Records drawn from a dataset:
- - -
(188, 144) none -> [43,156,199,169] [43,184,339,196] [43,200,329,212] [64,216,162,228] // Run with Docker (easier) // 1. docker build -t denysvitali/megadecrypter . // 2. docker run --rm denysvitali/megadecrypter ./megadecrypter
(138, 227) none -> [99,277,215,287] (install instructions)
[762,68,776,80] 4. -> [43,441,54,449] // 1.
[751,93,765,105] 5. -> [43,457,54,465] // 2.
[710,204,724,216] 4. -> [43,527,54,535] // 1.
- - -
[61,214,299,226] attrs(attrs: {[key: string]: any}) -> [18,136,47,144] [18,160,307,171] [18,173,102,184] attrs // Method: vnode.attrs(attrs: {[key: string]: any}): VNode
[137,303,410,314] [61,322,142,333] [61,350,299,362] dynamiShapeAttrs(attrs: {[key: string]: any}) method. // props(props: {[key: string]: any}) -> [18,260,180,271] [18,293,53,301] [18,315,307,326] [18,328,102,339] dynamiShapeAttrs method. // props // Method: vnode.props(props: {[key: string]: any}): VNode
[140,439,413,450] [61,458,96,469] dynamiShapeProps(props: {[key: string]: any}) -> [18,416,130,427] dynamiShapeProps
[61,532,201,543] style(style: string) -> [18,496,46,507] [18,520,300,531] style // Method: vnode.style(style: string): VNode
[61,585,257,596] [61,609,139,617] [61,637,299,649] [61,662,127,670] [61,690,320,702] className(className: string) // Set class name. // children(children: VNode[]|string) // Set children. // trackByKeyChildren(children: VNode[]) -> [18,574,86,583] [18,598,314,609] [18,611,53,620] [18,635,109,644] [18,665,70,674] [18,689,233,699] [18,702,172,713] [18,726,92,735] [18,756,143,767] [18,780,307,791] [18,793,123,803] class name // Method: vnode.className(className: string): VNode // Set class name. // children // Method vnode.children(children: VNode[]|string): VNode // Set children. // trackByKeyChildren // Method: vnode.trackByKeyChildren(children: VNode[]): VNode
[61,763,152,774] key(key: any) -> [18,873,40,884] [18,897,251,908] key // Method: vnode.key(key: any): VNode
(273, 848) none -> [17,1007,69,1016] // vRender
- - -
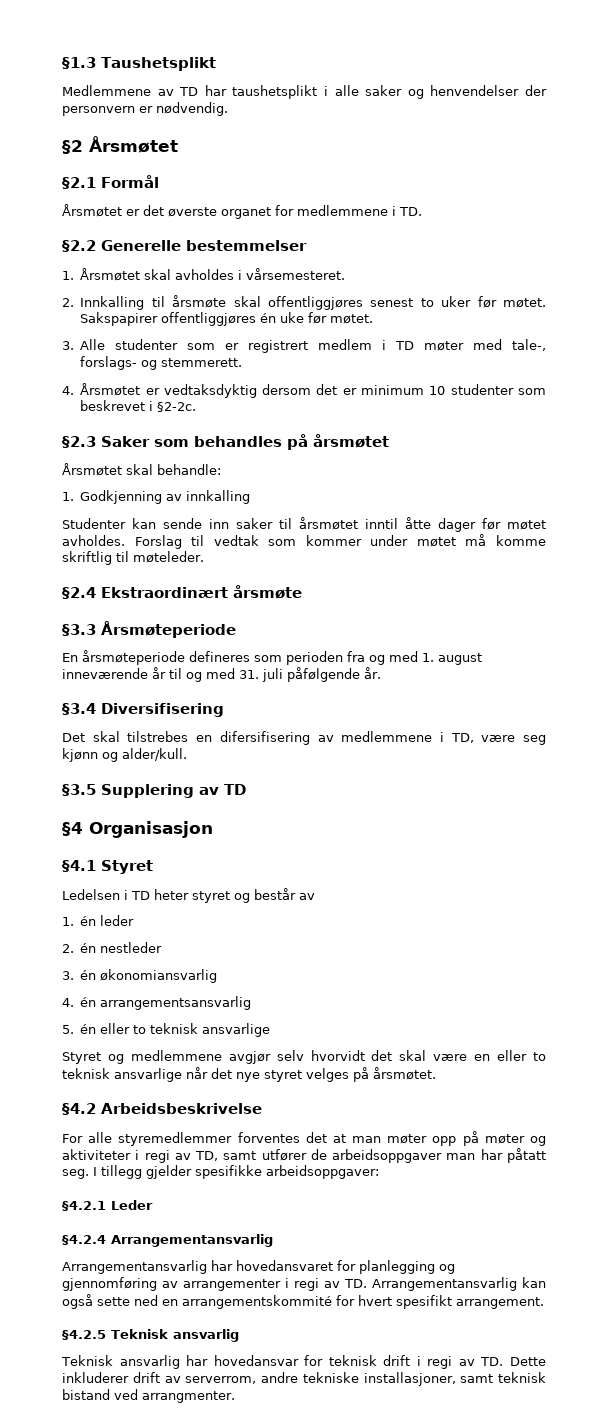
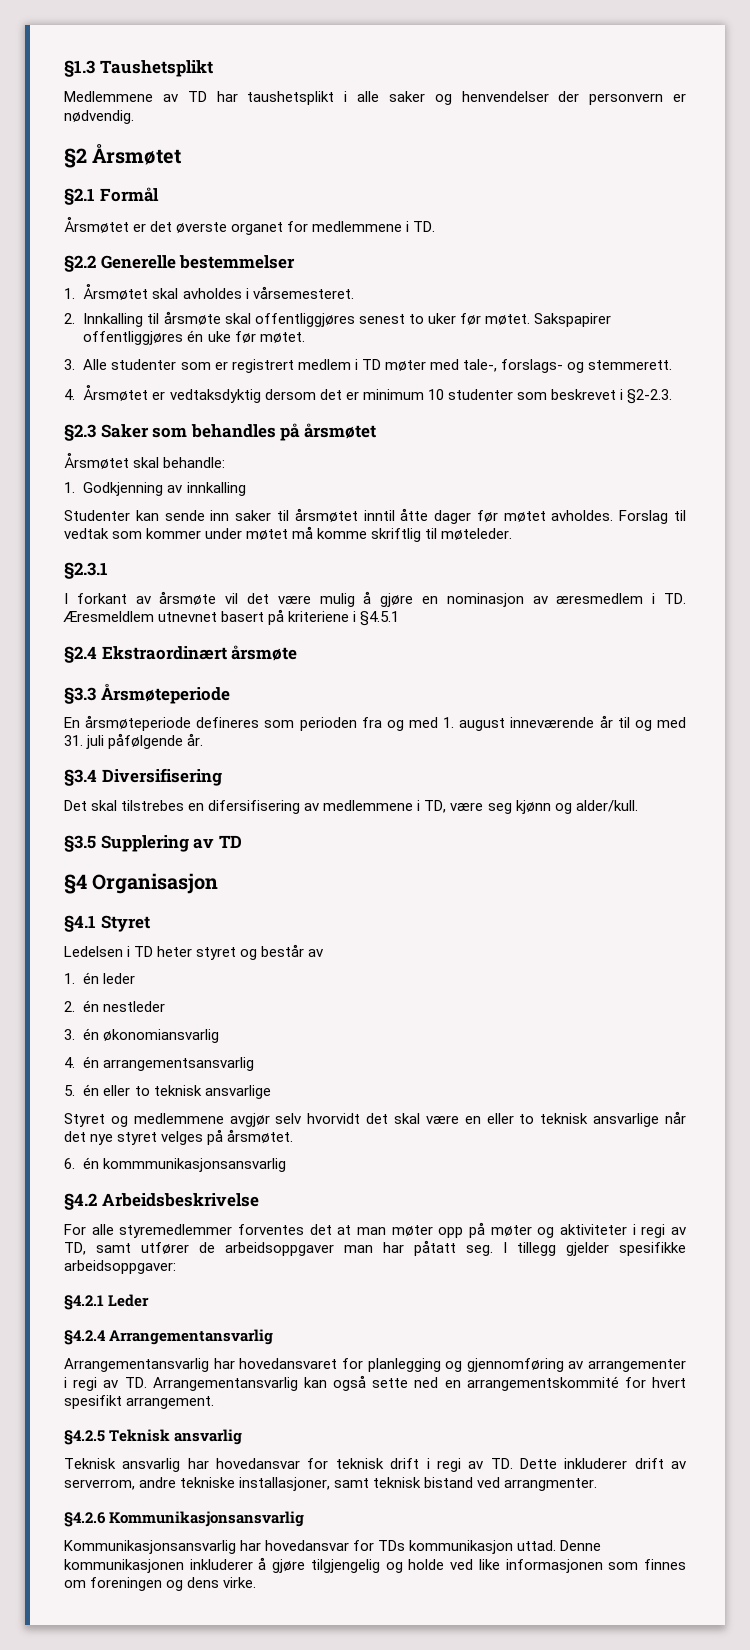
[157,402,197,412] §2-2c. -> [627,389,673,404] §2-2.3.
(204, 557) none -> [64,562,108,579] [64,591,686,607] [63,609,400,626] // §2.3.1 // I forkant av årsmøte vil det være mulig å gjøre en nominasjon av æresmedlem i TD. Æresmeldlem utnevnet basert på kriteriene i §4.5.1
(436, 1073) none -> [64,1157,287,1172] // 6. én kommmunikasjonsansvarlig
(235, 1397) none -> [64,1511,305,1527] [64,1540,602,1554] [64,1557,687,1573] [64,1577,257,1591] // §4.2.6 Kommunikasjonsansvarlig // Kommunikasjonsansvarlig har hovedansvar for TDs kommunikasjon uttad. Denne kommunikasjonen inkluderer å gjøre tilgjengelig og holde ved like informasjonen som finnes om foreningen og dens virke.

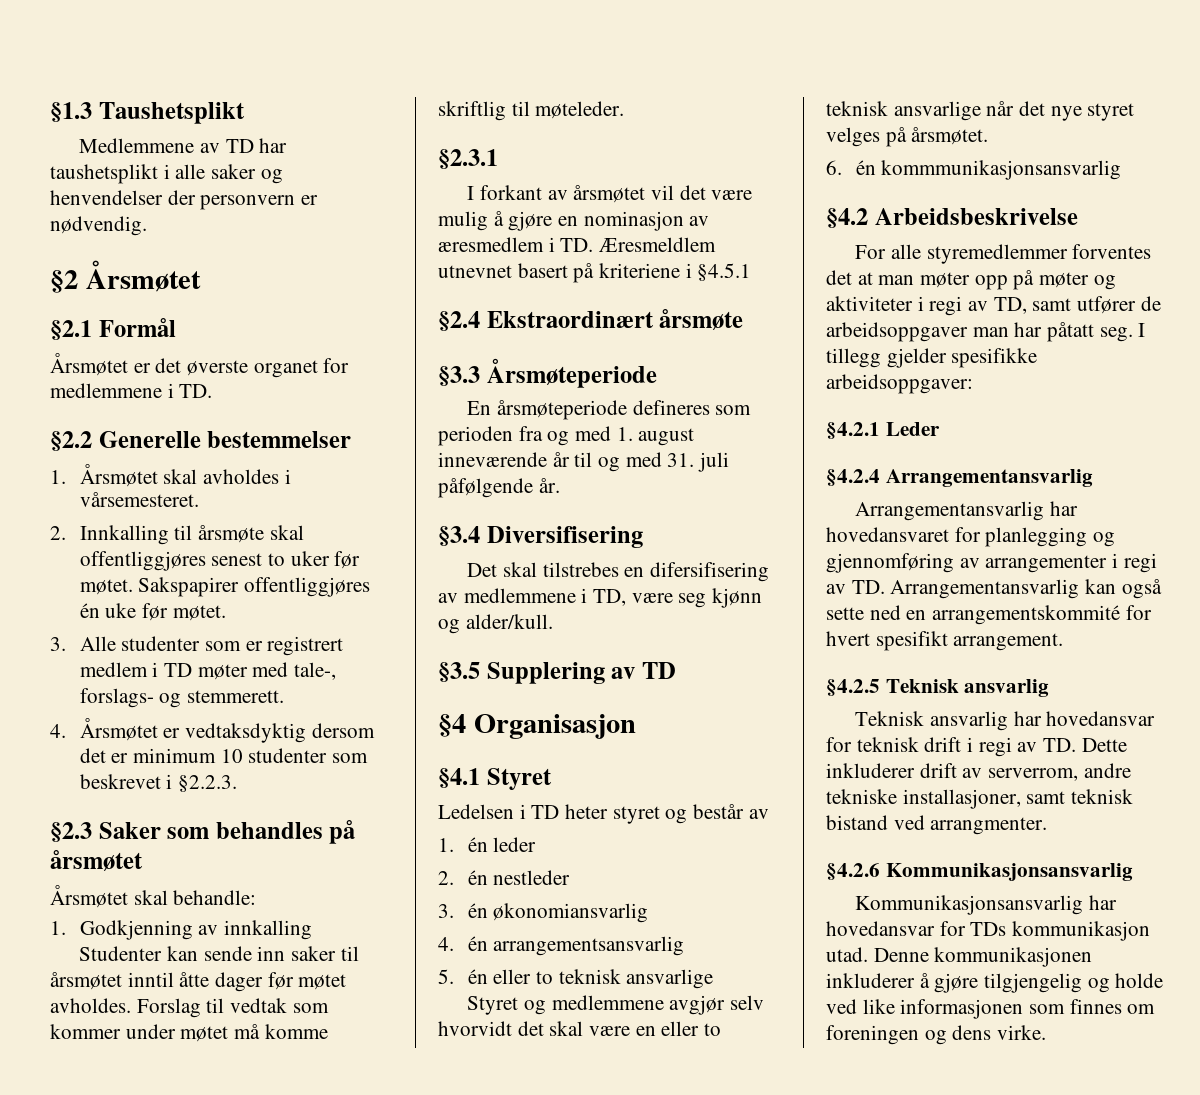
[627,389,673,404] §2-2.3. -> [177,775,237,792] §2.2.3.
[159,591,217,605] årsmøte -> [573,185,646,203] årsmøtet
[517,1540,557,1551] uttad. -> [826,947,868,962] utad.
- - -
§ **Directions for this task**: In the lines above, find the word "gjøre" and copy every line it occurs in.

§ **Finished task**:
(204, 557) none -> [64,562,108,579] [64,591,686,607] [63,609,400,626] // §2.3.1 // I forkant av årsmøte vil det være mulig å gjøre en nominasjon av æresmedlem i TD. Æresmeldlem utnevnet basert på kriteriene i §4.5.1
(235, 1397) none -> [64,1511,305,1527] [64,1540,602,1554] [64,1557,687,1573] [64,1577,257,1591] // §4.2.6 Kommunikasjonsansvarlig // Kommunikasjonsansvarlig har hovedansvar for TDs kommunikasjon uttad. Denne kommunikasjonen inkluderer å gjøre tilgjengelig og holde ved like informasjonen som finnes om foreningen og dens virke.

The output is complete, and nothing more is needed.